L’histoire situe son règne à Athènes entre le début du 5ème siècle et 338 avant notre ère, année où Athènes, affaiblie, perdit définitivement son indépendance, sa constitution étant abolie en - 322. L’on remarquera que la démocratie ne subsista dans la Grèce antique que moins de deux siècles de sorte que l’on n’en parlait plus au début de l’ère chrétienne. Durant cette ère, « le souvenir des cités grecques avait totalement disparu », même s’il eut quelques assimilations, notamment dans les cités italiennes de la Renaissance (cf. : Le Prince, Makiavel). C’est sous une forme radicalement différente, objet d’une falsification grossière et d’une application édulcorée, mensongère, que la démocratie sera réinventée plus de deux millénaires après dans l’Amérique du 19ème siècle. Dans un mémorable discours en 1863, Abraham Lincoln, l’un des pères fondateurs de cette démocratie réinventée, plutôt représentative, reprenait la vieille formule de Périclès qui célèbre « le gouvernement du peuple, par le peuple et pour le peuple. » Pour Pierre Rosanvallon , il faut justement attendre ce siècle-là pour que l’usage même du mot se répande dans le langage courant.
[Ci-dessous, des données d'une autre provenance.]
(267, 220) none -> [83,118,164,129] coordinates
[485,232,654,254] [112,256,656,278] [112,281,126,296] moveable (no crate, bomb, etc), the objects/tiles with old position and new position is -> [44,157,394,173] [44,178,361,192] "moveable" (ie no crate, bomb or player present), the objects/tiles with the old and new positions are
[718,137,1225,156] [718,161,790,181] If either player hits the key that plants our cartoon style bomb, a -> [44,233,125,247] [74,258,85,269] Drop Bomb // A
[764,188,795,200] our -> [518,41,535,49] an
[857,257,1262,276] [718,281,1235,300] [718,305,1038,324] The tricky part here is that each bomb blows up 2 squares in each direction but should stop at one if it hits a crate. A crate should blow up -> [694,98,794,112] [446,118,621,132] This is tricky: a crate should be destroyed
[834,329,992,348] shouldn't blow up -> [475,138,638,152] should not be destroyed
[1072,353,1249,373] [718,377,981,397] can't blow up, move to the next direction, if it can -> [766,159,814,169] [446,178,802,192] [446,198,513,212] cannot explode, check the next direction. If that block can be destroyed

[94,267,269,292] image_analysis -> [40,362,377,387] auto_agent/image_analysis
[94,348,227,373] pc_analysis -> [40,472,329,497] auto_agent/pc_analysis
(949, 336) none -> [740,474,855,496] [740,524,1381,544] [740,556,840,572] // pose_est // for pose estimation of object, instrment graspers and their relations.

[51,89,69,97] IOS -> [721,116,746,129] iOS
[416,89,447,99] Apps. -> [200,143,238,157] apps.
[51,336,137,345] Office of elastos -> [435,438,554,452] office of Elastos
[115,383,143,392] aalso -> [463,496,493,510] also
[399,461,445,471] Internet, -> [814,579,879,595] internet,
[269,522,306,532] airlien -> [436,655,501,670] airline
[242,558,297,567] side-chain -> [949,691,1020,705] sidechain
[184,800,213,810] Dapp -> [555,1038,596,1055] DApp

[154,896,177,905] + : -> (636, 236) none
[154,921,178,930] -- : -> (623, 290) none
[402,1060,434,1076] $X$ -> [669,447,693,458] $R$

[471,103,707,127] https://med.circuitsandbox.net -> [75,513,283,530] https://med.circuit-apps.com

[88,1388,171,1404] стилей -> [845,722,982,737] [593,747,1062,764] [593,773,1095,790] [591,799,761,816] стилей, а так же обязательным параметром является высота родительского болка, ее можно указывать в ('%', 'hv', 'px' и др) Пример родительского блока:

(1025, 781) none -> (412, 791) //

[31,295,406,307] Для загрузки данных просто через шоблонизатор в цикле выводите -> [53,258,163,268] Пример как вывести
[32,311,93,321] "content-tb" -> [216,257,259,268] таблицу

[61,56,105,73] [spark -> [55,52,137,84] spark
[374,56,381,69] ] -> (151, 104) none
Et en tant que système de gouvernement en Europe, ce n’est que récemment, dans la seconde moitié du 20ème siècle et à la faveur de la recherche de la paix suite aux guerres mondiales (SDN, ONU, OTAN, etc.), que la démocratie sera redécouverte. Comment expliquer cet effacement millénaire des principes du « pouvoir au peuple » ?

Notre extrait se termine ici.